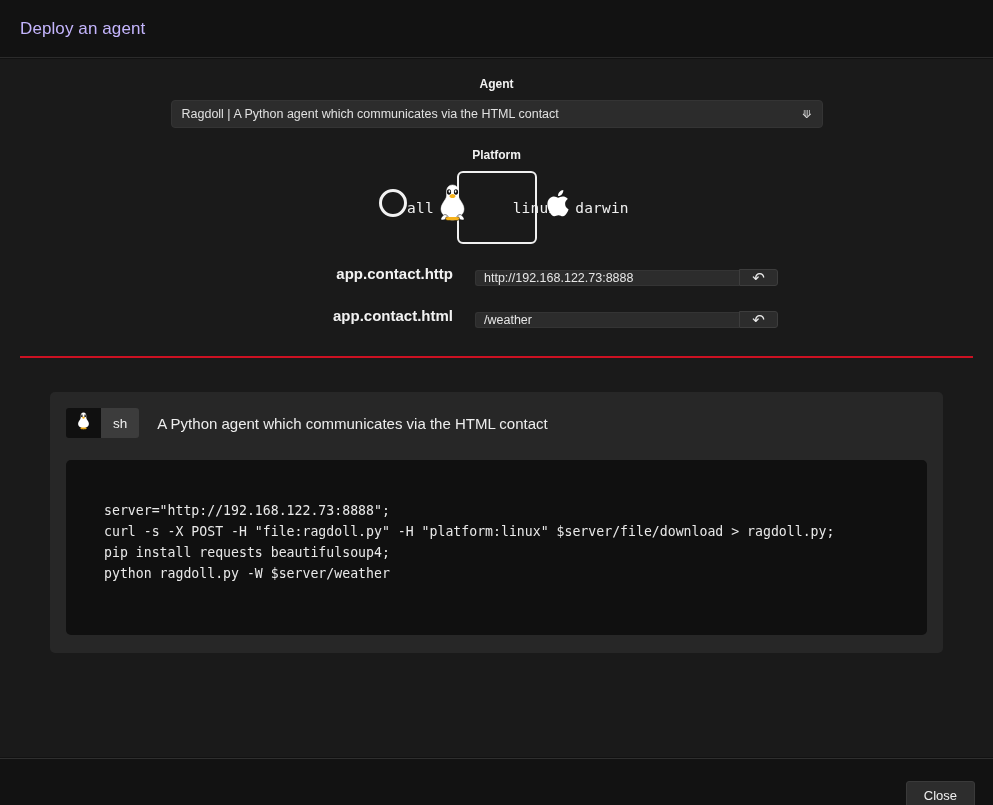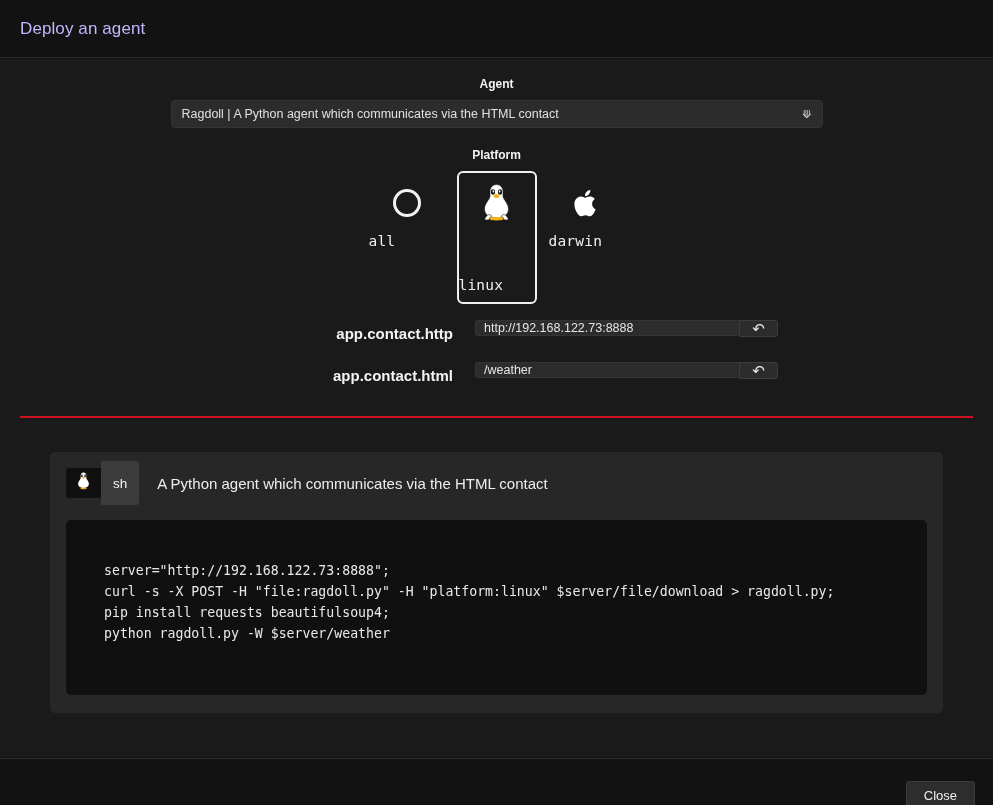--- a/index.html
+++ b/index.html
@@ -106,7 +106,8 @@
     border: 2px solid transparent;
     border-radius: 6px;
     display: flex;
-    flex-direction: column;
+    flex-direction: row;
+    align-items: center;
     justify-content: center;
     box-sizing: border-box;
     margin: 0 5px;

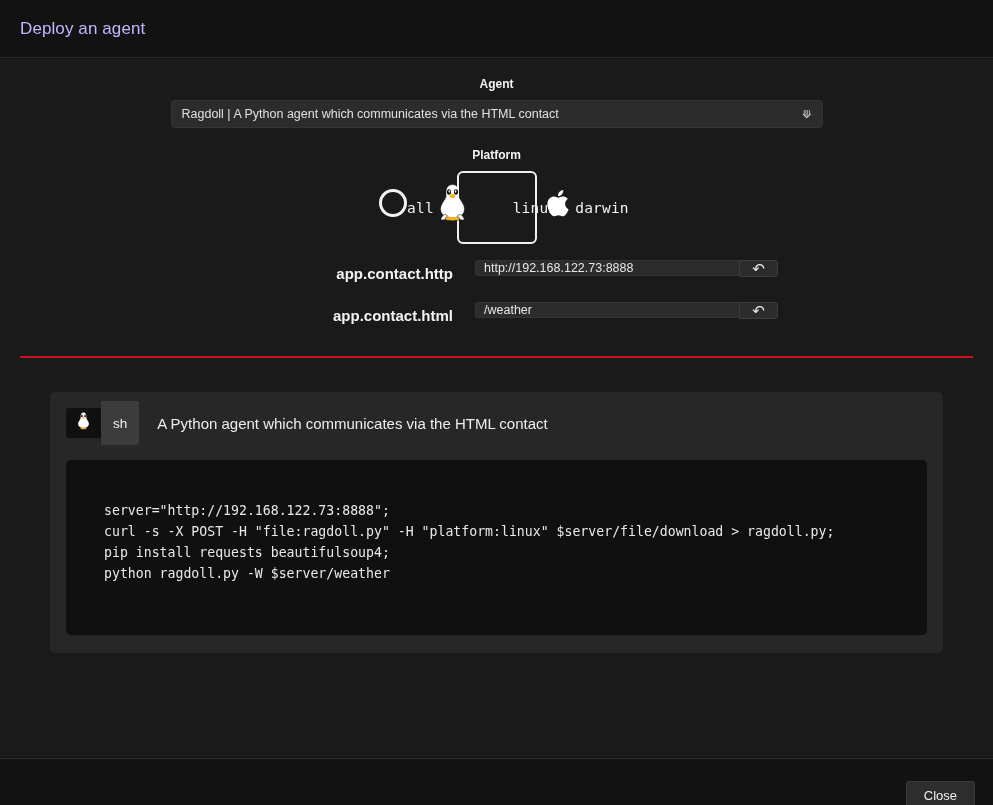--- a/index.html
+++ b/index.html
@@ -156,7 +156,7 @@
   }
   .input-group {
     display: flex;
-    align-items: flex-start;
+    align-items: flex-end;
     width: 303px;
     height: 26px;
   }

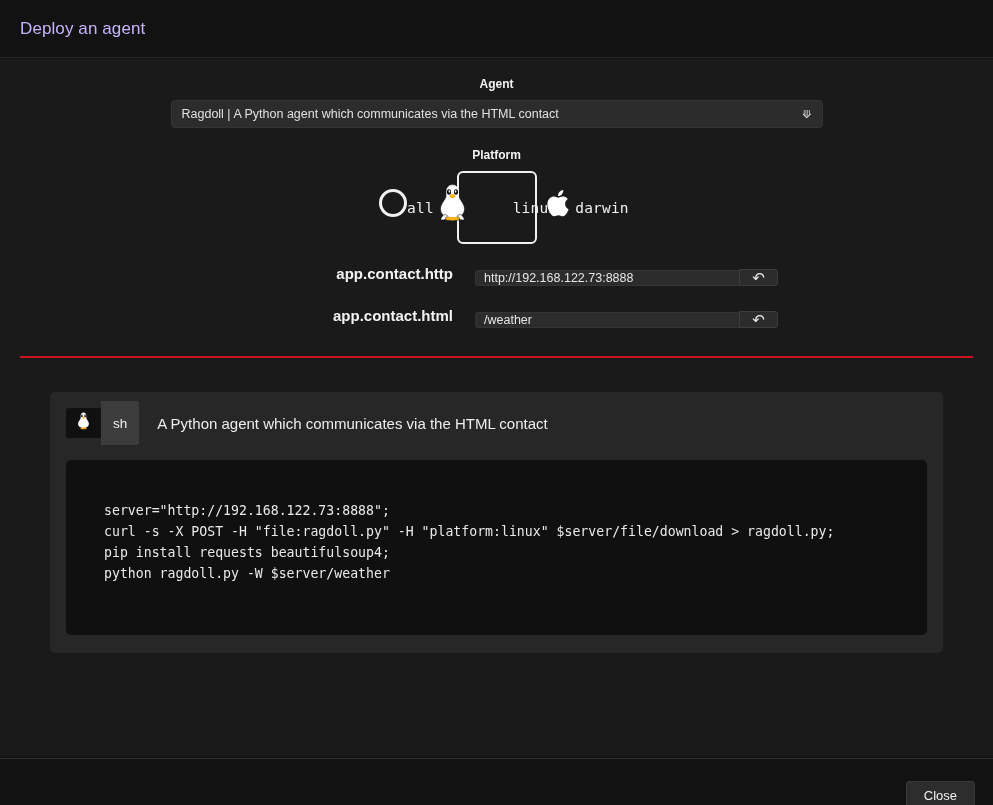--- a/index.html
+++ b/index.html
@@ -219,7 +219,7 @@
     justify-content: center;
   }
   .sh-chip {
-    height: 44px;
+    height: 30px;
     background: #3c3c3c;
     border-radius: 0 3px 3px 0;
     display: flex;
┄┄┄┄┄┄
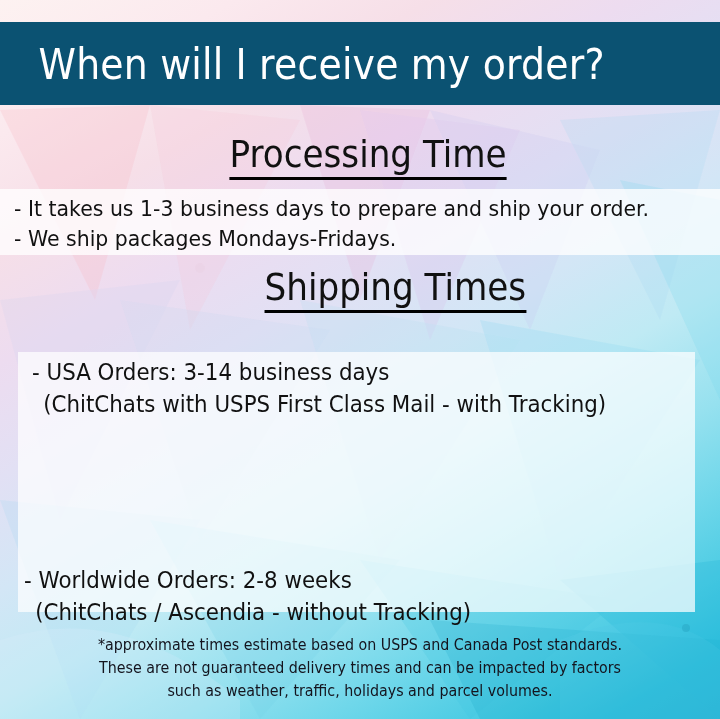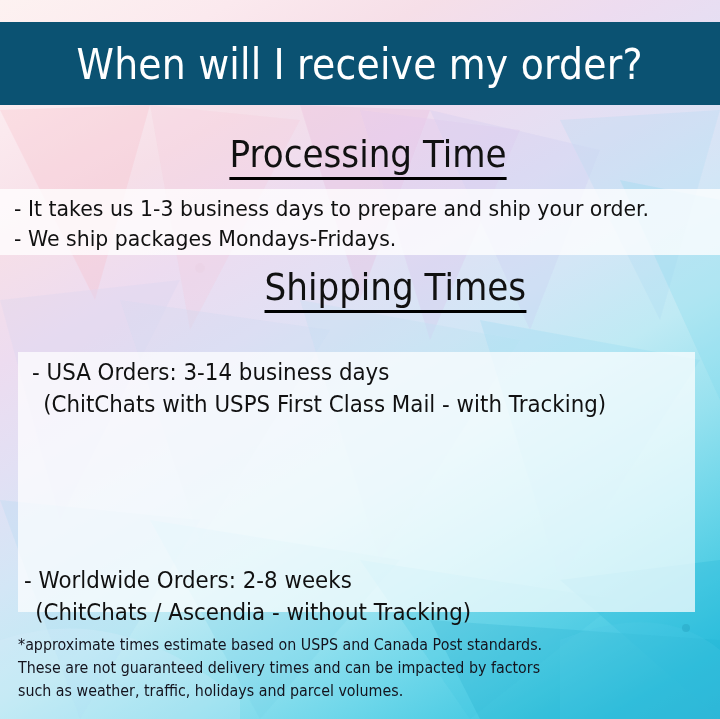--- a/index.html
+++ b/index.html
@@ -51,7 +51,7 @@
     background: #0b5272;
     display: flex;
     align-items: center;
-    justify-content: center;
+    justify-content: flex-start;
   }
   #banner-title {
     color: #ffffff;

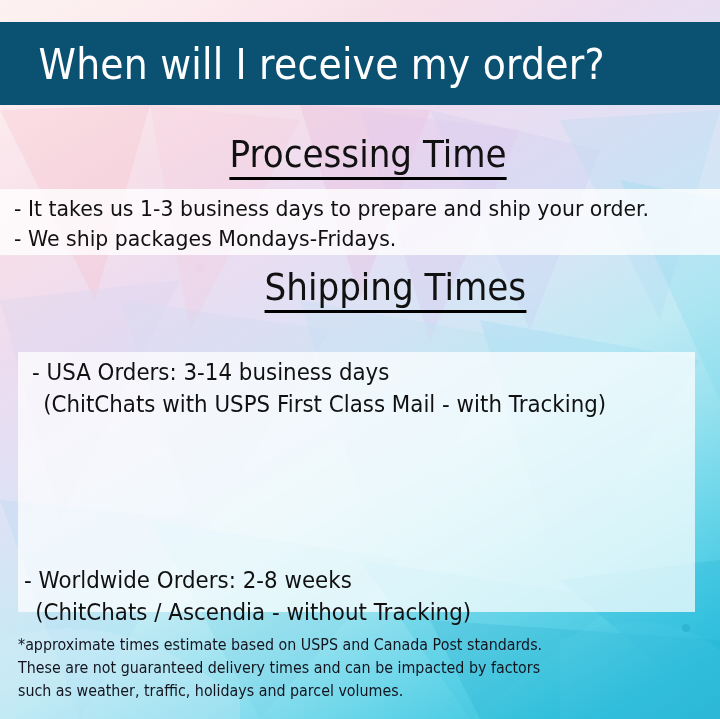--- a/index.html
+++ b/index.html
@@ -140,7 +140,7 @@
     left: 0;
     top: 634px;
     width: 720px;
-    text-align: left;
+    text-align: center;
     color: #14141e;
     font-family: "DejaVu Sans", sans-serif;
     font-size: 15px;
┄┄┄┄┄┄
## Work item
Where the word "radius" shows up in a line of the records above, count that line; then give the count by itself.

## Task output
2